The spawn algorithm for Minecraft: Java Edition, in versions 1.18 and beyond, is primarily concerned with "fitness". First the algorithm checks 66 exact points, assigns each point a fitness score, and selects the one with the lowest score; then it repeats the process with 862 more points centered around whichever point was chosen. (Then it nudges the spawnpoint onto the first sky-exposed, top-solid, non-waterlogged block it finds, but that doesn't involve any fitness calculations.)
Now, the game uses two attributes to calculate each point's fitness:
- The point's Euclidean distance from the origin, and
- The climate values at that point if they are beyond particular thresholds (if they are "extreme" enough). The game actually examines all five climates when calculating this, but negative continentalness (which causes oceans or mushroom islands to generate) has a disproportionate impact on the fitness algorithm compared to every other climate, and most of the time the other climate values are "mild" enough that we can assume they won't significantly impact the fitnesses.
Since those are the two (primary) metrics that are used, if one wants to spawn at a particular distance from the origin or at a particular continentalness, that point will have its own corresponding fitness value, which the algorithm ultimately needs to choose as best in order to actually spawn there (ignoring the spawn nudging unless Allow for Spawn Displacement is checked). That means none of the other 66 points the game samples in the first stage, or 862 points it samples in the second stage, can have lower fitness values than the desired location; otherwise the player would simply spawn at the lower-fitness location instead. Therefore, one's desired spawnpoint creates a bound on what every sampled point's lowest possible fitness can be, and since the same 66 coordinates are checked every time in the first stage, the Euclidean distance portion of the fitness calculations can be factored out to produce a hard limit on the highest possible continentalness a point can have and still allow for the spawn one wants—a limit on the point's Effective First-stage Continentalness values. (And therefore when searching for seeds, any seed having a point with a continentalness value more positive than the limits above can be immediately discarded.)
A couple other notes:
- The continentalness value limits are a necessary, but not sufficient, condition. Not every world with continentalness values below the limits will produce the type of spawn one wants; but any world with a continentalness value not below the limits is guaranteed not to.

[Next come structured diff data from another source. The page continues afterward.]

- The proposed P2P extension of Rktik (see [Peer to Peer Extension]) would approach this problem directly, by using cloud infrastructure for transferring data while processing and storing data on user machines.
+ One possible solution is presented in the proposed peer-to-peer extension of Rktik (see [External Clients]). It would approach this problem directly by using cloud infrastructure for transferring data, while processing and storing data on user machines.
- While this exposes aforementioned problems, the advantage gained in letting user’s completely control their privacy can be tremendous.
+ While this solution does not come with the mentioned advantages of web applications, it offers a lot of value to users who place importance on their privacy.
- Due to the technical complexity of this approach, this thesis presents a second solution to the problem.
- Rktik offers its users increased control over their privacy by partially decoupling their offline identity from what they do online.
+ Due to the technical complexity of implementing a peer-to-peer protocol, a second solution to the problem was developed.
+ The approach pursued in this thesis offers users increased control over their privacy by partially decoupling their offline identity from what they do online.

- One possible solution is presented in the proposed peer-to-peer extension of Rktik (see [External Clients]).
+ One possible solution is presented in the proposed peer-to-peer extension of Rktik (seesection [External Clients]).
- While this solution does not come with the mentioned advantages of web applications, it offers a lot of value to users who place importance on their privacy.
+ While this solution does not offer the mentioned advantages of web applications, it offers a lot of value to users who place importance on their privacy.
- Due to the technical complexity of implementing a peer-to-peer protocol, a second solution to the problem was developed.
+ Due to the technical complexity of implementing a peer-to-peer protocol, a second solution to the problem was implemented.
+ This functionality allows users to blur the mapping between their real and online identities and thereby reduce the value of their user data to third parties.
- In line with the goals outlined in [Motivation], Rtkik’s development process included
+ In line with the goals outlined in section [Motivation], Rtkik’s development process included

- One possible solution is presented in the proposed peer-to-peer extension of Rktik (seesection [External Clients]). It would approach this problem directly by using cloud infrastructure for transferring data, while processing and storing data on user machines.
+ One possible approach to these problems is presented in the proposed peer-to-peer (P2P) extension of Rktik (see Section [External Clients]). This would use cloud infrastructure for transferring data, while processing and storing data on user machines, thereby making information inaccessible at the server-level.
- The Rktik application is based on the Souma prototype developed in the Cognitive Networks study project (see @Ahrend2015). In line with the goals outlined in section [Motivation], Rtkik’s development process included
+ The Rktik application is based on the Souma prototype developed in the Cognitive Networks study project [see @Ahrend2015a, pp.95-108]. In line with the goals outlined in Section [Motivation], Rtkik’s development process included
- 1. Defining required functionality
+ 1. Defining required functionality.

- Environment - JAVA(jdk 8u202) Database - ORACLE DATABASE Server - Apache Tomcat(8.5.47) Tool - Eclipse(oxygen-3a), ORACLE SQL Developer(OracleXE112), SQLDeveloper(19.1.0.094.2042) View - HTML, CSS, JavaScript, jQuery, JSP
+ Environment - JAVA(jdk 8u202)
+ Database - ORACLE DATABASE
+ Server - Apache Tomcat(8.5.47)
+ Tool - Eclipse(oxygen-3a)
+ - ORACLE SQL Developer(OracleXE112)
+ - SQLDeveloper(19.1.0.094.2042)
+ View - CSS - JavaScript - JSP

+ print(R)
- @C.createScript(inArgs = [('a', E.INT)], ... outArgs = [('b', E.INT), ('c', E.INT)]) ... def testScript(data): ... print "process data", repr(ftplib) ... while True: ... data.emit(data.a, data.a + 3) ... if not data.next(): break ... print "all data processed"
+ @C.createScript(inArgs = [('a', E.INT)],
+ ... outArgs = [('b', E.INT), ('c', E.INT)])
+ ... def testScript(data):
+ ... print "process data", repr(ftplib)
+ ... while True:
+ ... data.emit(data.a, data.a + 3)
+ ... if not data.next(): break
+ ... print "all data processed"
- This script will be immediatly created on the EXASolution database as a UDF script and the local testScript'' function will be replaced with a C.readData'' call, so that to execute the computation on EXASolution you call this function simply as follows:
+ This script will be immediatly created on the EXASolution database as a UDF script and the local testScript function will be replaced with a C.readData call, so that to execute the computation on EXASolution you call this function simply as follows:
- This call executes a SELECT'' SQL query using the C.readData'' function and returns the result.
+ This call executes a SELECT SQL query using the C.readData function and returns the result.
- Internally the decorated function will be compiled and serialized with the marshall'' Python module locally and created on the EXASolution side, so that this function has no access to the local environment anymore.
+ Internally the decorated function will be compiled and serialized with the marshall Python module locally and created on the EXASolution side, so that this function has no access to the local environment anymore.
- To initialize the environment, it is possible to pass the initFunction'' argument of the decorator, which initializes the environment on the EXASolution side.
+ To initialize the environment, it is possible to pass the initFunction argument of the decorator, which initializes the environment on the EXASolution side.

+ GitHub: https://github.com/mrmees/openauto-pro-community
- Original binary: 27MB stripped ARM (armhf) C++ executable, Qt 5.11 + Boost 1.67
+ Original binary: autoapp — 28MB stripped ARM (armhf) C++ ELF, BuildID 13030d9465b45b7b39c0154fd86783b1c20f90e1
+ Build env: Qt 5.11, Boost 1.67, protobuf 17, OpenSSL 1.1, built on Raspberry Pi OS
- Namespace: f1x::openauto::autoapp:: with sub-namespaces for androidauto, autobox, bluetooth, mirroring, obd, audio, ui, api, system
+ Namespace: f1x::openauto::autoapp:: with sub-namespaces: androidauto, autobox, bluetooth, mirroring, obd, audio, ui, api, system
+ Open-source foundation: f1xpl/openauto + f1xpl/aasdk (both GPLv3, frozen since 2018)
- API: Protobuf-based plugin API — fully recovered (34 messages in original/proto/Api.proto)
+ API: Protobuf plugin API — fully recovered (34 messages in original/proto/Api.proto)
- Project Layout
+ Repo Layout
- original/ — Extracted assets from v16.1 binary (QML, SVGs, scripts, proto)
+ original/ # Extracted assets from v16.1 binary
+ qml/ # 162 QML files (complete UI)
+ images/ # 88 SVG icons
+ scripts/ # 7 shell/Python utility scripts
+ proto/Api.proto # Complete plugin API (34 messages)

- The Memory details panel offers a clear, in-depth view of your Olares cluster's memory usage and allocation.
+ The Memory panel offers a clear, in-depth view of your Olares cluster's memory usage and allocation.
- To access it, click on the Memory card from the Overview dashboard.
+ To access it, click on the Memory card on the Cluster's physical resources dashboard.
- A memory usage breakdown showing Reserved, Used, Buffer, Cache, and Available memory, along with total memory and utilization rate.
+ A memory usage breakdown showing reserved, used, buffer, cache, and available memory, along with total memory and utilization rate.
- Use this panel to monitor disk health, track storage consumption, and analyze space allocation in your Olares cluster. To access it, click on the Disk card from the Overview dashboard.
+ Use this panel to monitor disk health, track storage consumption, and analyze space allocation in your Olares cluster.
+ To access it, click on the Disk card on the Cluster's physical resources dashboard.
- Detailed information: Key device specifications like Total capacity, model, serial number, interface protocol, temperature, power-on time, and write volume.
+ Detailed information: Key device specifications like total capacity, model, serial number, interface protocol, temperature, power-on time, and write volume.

- Since the last part of the spawn algorithm (the nudging part) can move the spawnpoint independently of the fitness levels, it's possible to obtain farther spawns even with continentalness values that in theory should disqualify it. One can factor that in with the Allow for Spawn Displacement checkbox, but one should make sure the greater accuracy is worth the slower search speed and the greater number of false positives.
- Since the other four climates are also sampled and factored in when calculating a point's fitness, a minority of seeds will still have farther spawnpoints regardless of the continentalness values, due to the "extremeness" of those climates. There is no way for this model to take that into account, but in practice that should be a minority of seeds.
- Version 3.x alone does not copy the last four continentalness suboctaves due to Cubiomes Viewer accidentally omitting them from its Locate Climate Extreme conditions.